The provinces have done nothing to help bring about a transformation. British Columbia has steadily corrupted the carbon tax it introduced in 2008 by turning it into just another revenue-raiser for a spending-addicted government. Alberta’s Premier Rachel Notley argued she could successfully marry a “progressive” emissions-reduction program to a pipeline-building plan by trading the introduction of a carbon tax for recognition by other provinces of its need to ship its oil to export markets. She kept her end of the bargain only to have fellow leaders in B.C., Ontario and Quebec respond with obstructionism and weasel words in return.

Quebec, as usual, wants it both ways. It helped block the entirely-sensible Energy East project and has imposed tough restrictions on energy development within its borders while happily accepting annual equalization payments of $11 billion or more financed heavily by provinces that depend on the oil and gas business for their livelihood. Ontario’s Liberals strutted their environmental sensitivities for 15 years while saddling the province with crushing contracts, costly subsidies and botched innovations. A leading complaint of the voters who finally tossed them from office last month was the mess made of a power industry that was once a source of local pride.

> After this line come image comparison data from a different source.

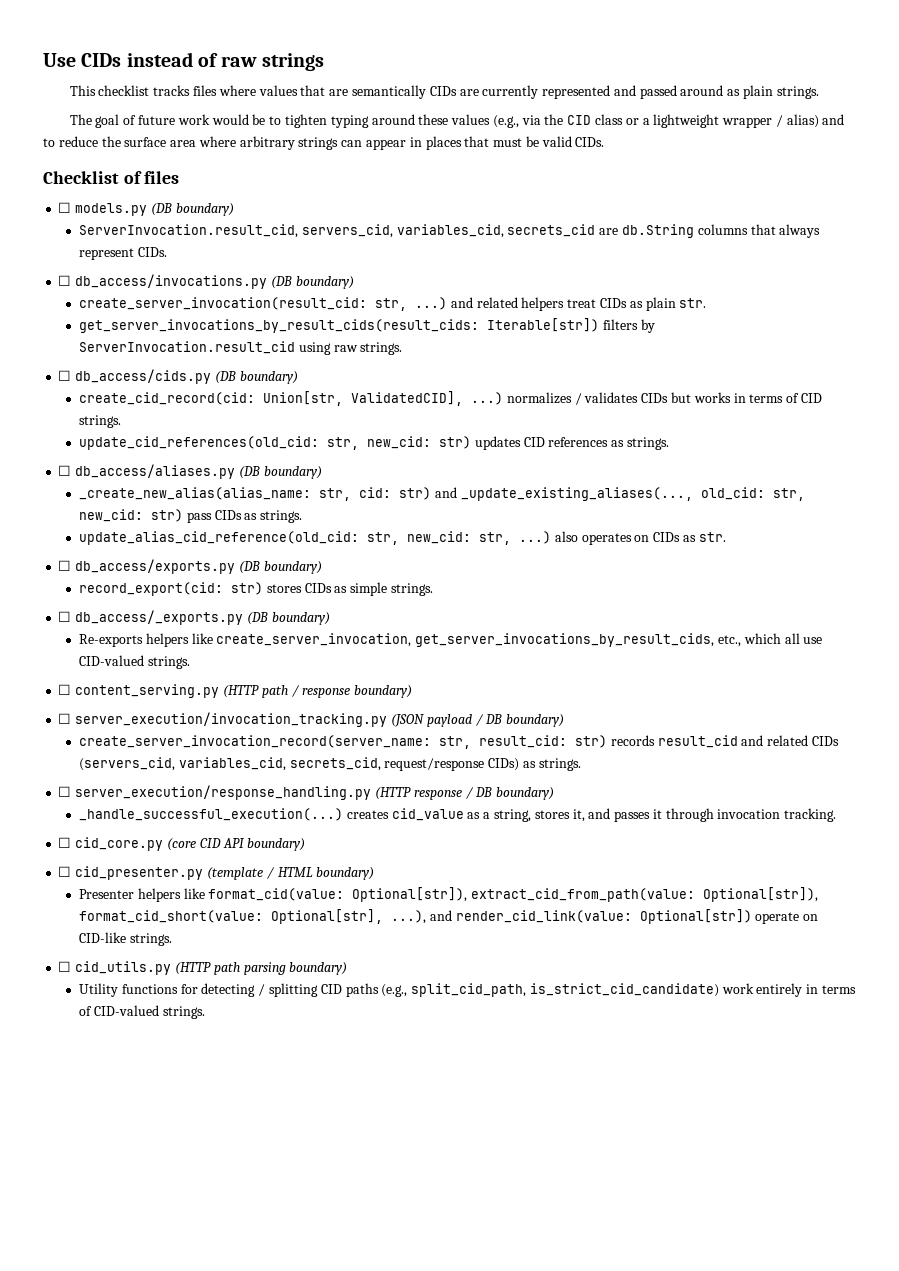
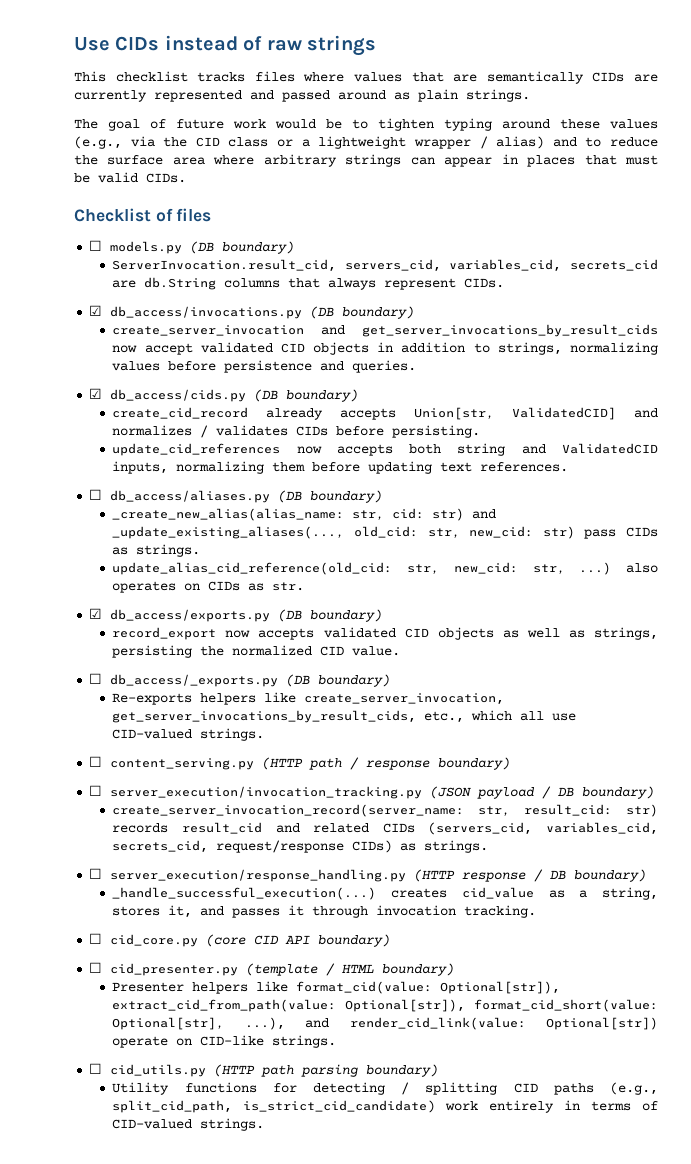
- ☐ db_access/invocations.py (DB boundary)
+ ☑ db_access/invocations.py (DB boundary)
- create_server_invocation(result_cid: str, ...) and related helpers treat CIDs as plain str.
- get_server_invocations_by_result_cids(result_cids: Iterable[str]) filters by ServerInvocation.result_cid using raw strings.
- ☐ db_access/cids.py (DB boundary)
- create_cid_record(cid: Union[str, ValidatedCID], ...) normalizes / validates CIDs but works in terms of CID strings.
- update_cid_references(old_cid: str, new_cid: str) updates CID references as strings.
+ create_server_invocation and get_server_invocations_by_result_cids now accept validated CID objects in addition to strings, normalizing values before persistence and queries.
+ ☑ db_access/cids.py (DB boundary)
+ create_cid_record already accepts Union[str, ValidatedCID] and normalizes / validates CIDs before persisting.
+ update_cid_references now accepts both string and ValidatedCID inputs, normalizing them before updating text references.
- ☐ db_access/exports.py (DB boundary)
+ ☑ db_access/exports.py (DB boundary)
- record_export(cid: str) stores CIDs as simple strings.
+ record_export now accepts validated CID objects as well as strings, persisting the normalized CID value.

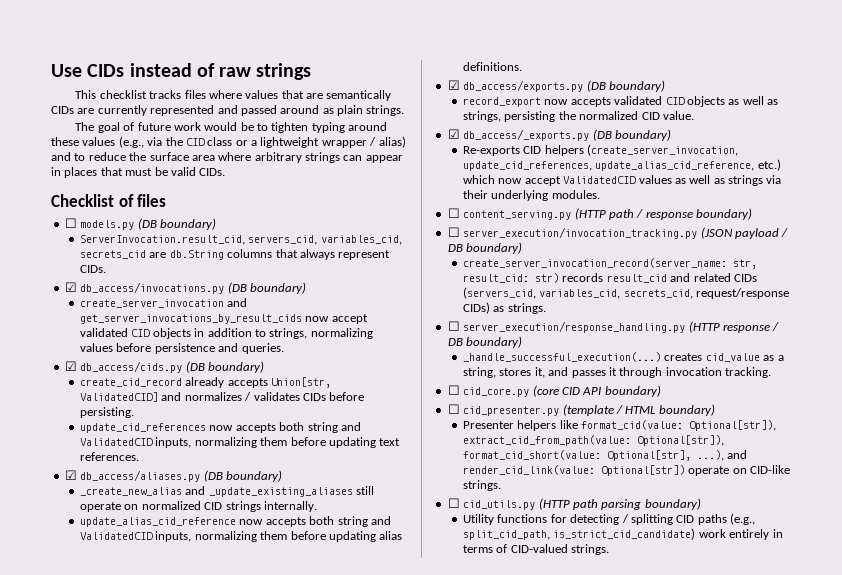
- ☐ db_access/aliases.py (DB boundary)
+ ☑ db_access/aliases.py (DB boundary)
- _create_new_alias(alias_name: str, cid: str) and _update_existing_aliases(..., old_cid: str, new_cid: str) pass CIDs as strings.
- update_alias_cid_reference(old_cid: str, new_cid: str, ...) also operates on CIDs as str.
+ _create_new_alias and _update_existing_aliases still operate on normalized CID strings internally.
+ update_alias_cid_reference now accepts both string and ValidatedCID inputs, normalizing them before updating alias definitions.
- ☐ db_access/_exports.py (DB boundary)
+ ☑ db_access/_exports.py (DB boundary)
- Re-exports helpers like create_server_invocation, get_server_invocations_by_result_cids, etc., which all use CID-valued strings.
+ Re-exports CID helpers (create_server_invocation, update_cid_references, update_alias_cid_reference, etc.) which now accept ValidatedCID values as well as strings via their underlying modules.

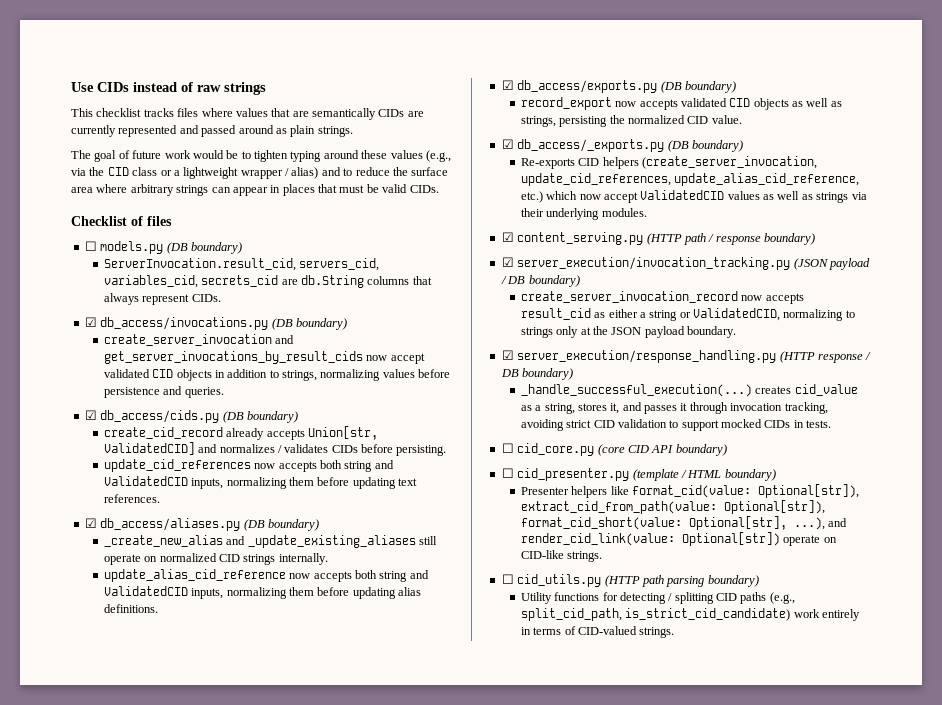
- ☐ content_serving.py (HTTP path / response boundary)
+ ☑ content_serving.py (HTTP path / response boundary)
- ☐ server_execution/invocation_tracking.py (JSON payload / DB boundary)
+ ☑ server_execution/invocation_tracking.py (JSON payload / DB boundary)
- create_server_invocation_record(server_name: str, result_cid: str) records result_cid and related CIDs (servers_cid, variables_cid, secrets_cid, request/response CIDs) as strings.
- ☐ server_execution/response_handling.py (HTTP response / DB boundary)
+ create_server_invocation_record now accepts result_cid as either a string or ValidatedCID, normalizing to strings only at the JSON payload boundary.
+ ☑ server_execution/response_handling.py (HTTP response / DB boundary)
- _handle_successful_execution(...) creates cid_value as a string, stores it, and passes it through invocation tracking.
+ _handle_successful_execution(...) creates cid_value as a string, stores it, and passes it through invocation tracking, avoiding strict CID validation to support mocked CIDs in tests.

As a result, the people who continue to demand adherence to the faith have little in the way of believability. B.C. Premier John Horgan is obstinately doing all he can to block the expansion of a pipeline from Alberta that carries very little risk and comes swathed in protections, while happily helping Donald Trump revive America’s coal industry by serving as its biggest exporter. Albertans fume in frustration as a small phalanx of activists work to put them out of work, while Vancouver’s Westshore Terminals loads three times the entire exports of the U.S. West Coast, to be sent off to Asian buyers to pour emissions into the atmosphere. Coal is B.C.’s biggest export commodity, just as Alberta would do with oil, except that coal is far worse for the planet.

The failings and hypocrisies of faith-based environmentalism are the biggest reason doubts are rising across much of the country. Resistance in Alberta, Saskatchewan, Manitoba and now Ontario has put Prime Minister Justin Trudeau’s planned carbon tax under serious threat. Ontario chose Progressive Conservative leader Doug Ford as premier over the Liberals’ Kathleen Wynne on an explicit promise to kill her carbon pricing and wage war against Trudeau’s. One of his first actions was to cancel programs that handed out free thermostats and rebates on new windows. Complaints from solar firmsthat subsidies are all that kept them going only supported the Tories’ claim that money was being poured into firms propped up by government ideology rather than public demand.

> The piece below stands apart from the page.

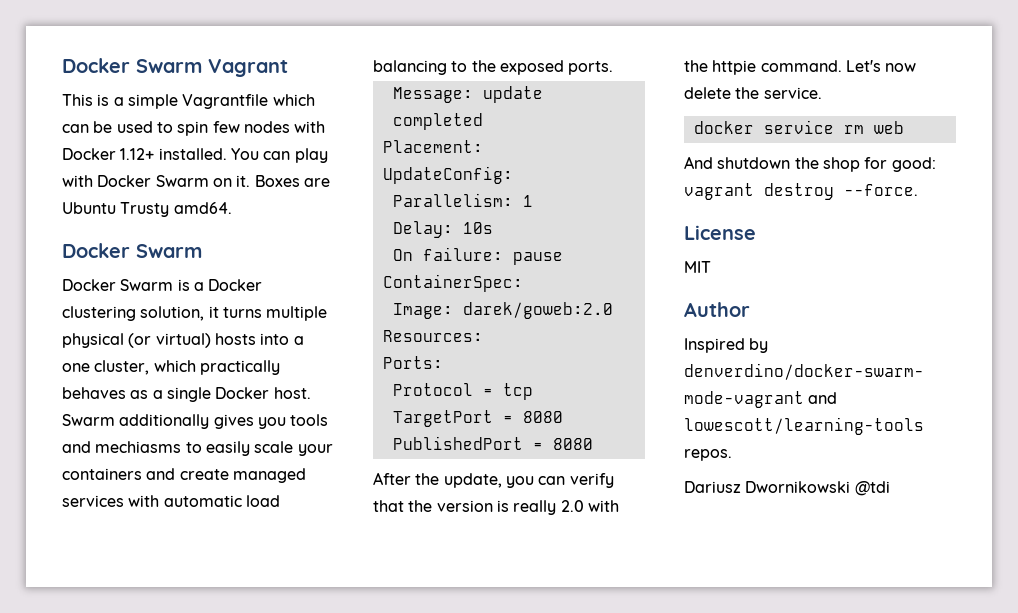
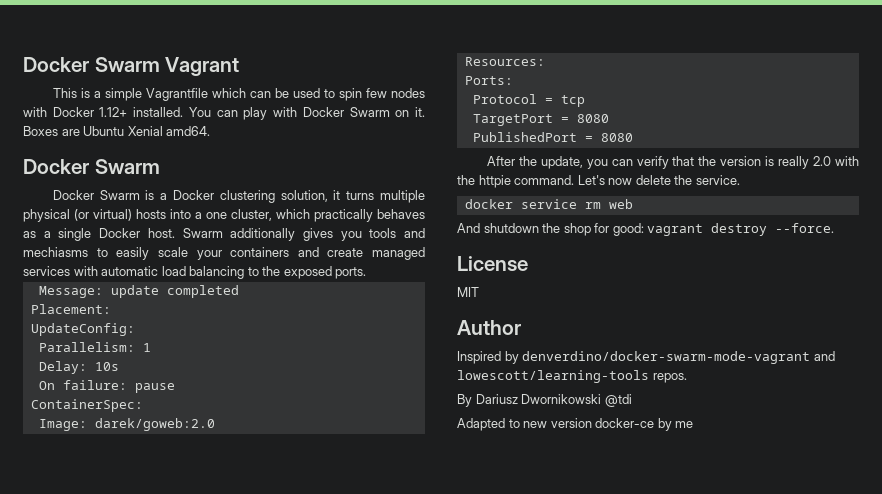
- Boxes are Ubuntu Trusty amd64.
+ Boxes are Ubuntu Xenial amd64.
- Dariusz Dwornikowski @tdi
+ By Dariusz Dwornikowski @tdi
+ Adapted to new version docker-ce by me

There has to be real doubt whether Trudeau will press ahead with his tax plan in the face of such significant public skepticism. The Liberals are struggling with a host of problems that threaten greater and more immediate pain to the country, not least the trade relationship with the U.S., a looming tariff war and the unpredictability of the loose cannon in the White House. Ottawa says it will impose a carbon levy on provinces that fail to comply by 2019; that would see the government adding to costs for every consumer just months before it seeks re-election, very possibly at a time its disagreements with Washington are already having a negative impact on jobs and the economy.